▶ [WORK INSTRUCTION]:
Repeat only the lines below from the one containing "total quantity: 480 -> 498" through the one containing "total: 4034.34 -> 4216.38", inclusive, exactly as written.

Before-and-after change data
----------
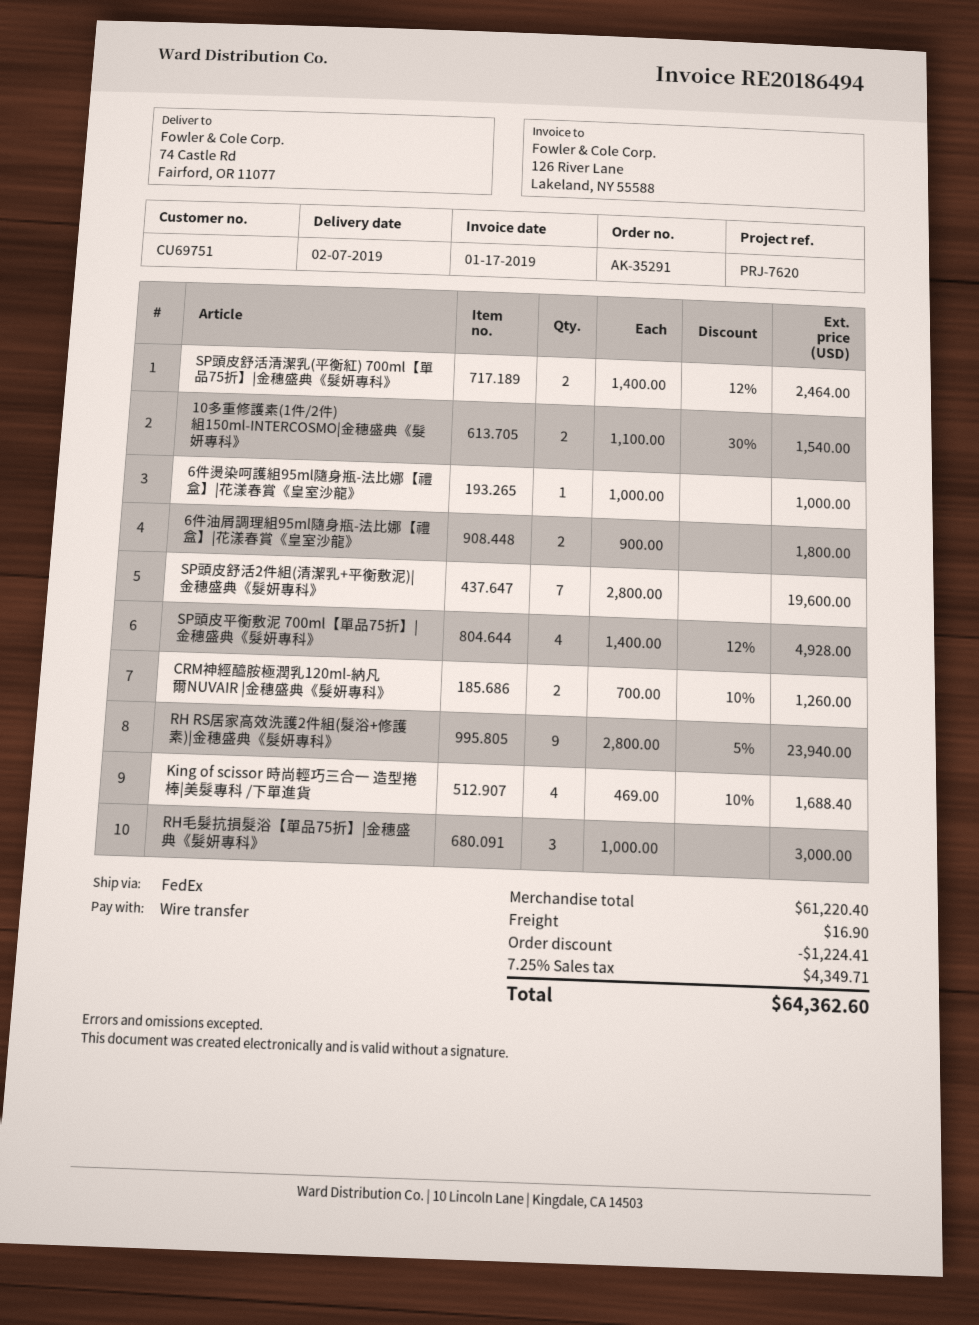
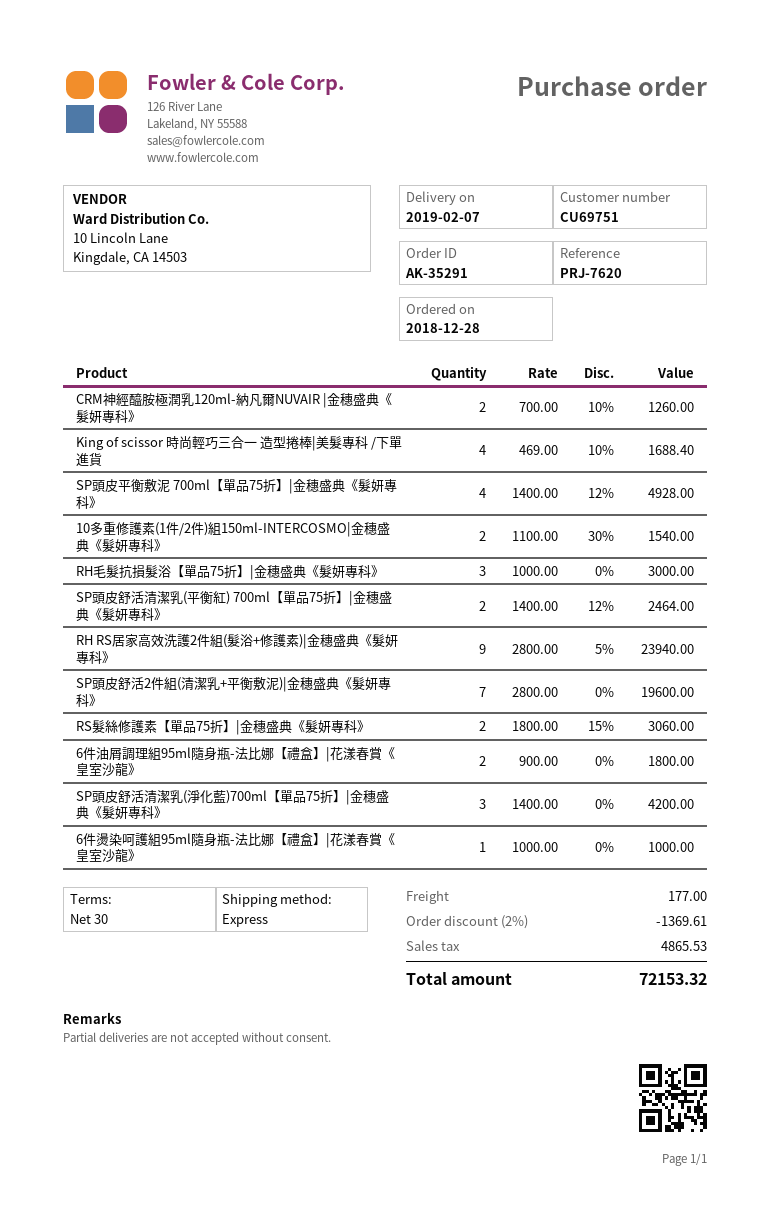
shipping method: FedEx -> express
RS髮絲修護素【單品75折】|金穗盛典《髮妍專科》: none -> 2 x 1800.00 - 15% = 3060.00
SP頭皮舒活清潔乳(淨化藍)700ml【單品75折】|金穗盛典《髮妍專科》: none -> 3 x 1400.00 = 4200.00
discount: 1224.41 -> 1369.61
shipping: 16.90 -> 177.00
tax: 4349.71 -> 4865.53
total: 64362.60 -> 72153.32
----------
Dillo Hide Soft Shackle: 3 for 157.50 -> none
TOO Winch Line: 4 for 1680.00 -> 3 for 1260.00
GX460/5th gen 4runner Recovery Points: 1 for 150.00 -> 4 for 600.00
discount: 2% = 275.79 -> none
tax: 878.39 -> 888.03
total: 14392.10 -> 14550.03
----------
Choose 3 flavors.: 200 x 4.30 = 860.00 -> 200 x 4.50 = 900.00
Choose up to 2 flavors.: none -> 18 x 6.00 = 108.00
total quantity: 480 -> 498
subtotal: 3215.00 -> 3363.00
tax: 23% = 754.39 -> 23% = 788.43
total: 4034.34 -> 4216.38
----------
▶ [YOUR RESPONSE]:
total quantity: 480 -> 498
subtotal: 3215.00 -> 3363.00
tax: 23% = 754.39 -> 23% = 788.43
total: 4034.34 -> 4216.38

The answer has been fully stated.